Ed. I’ve just started using Ektar after exclusively using XP2 Super for a number of years. I found rendition very accurate and a pleasing tone to boot. Have now acquired a polariser so waiting for really good light to try it out. It’s comments like yours that led me to try this film stock, although some have mentioned that it’s not a good film to use on Caucasian skin? Have you encountered this or possibly seen such comments?
I use a pair of Leicaflex cameras (1965 & 1967) with pre R Elmarit lenses. My meters don’t work so I use handheld meters and take incident and reflective readings, averaging out between them. (Matrix metering?).
The flat light has its own unique characteristics. Even in the light you were working in, the film produces nice color & tone.
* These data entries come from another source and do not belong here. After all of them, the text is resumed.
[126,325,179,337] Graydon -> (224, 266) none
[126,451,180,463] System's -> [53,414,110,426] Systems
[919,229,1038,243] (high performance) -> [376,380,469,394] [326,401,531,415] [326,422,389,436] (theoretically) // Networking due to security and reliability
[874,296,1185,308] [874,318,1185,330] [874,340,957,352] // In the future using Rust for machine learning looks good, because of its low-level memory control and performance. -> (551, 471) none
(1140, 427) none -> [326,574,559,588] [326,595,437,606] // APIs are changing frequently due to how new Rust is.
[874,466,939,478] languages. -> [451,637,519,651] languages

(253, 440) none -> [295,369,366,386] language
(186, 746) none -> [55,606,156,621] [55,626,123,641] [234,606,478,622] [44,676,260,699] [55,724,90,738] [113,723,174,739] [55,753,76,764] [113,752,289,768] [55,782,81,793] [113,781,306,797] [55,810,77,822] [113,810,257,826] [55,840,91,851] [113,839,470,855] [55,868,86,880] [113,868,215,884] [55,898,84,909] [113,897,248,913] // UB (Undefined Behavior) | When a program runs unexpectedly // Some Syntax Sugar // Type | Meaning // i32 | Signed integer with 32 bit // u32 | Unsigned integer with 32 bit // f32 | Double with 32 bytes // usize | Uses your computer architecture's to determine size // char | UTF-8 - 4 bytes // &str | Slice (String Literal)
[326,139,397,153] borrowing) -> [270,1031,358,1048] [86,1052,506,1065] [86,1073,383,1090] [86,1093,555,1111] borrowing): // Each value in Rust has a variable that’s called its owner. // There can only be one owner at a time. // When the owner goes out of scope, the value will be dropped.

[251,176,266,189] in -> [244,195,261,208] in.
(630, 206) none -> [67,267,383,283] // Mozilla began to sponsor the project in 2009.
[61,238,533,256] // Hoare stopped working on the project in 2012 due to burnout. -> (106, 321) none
I feel in love w/your seaside huts. Watched a diy show over here in Connecticut from the UK. I want to build one! Look so cool.
Nice pics. Who got the cider/ale(?) and who got the hot drink?!
These photos are excellent. Ektar is known as a “sunny” film but you’ve shown that great images can be taken in less than ideal light.
Chris, welcome back to analog/film! My best experiences with Kodak Ektar 100 are in bright sunlight. I wrote a similar “five frames” article on 35mmc.
Ah, that good old fashioned English seaside weather!
Always been fascinated by beach huts.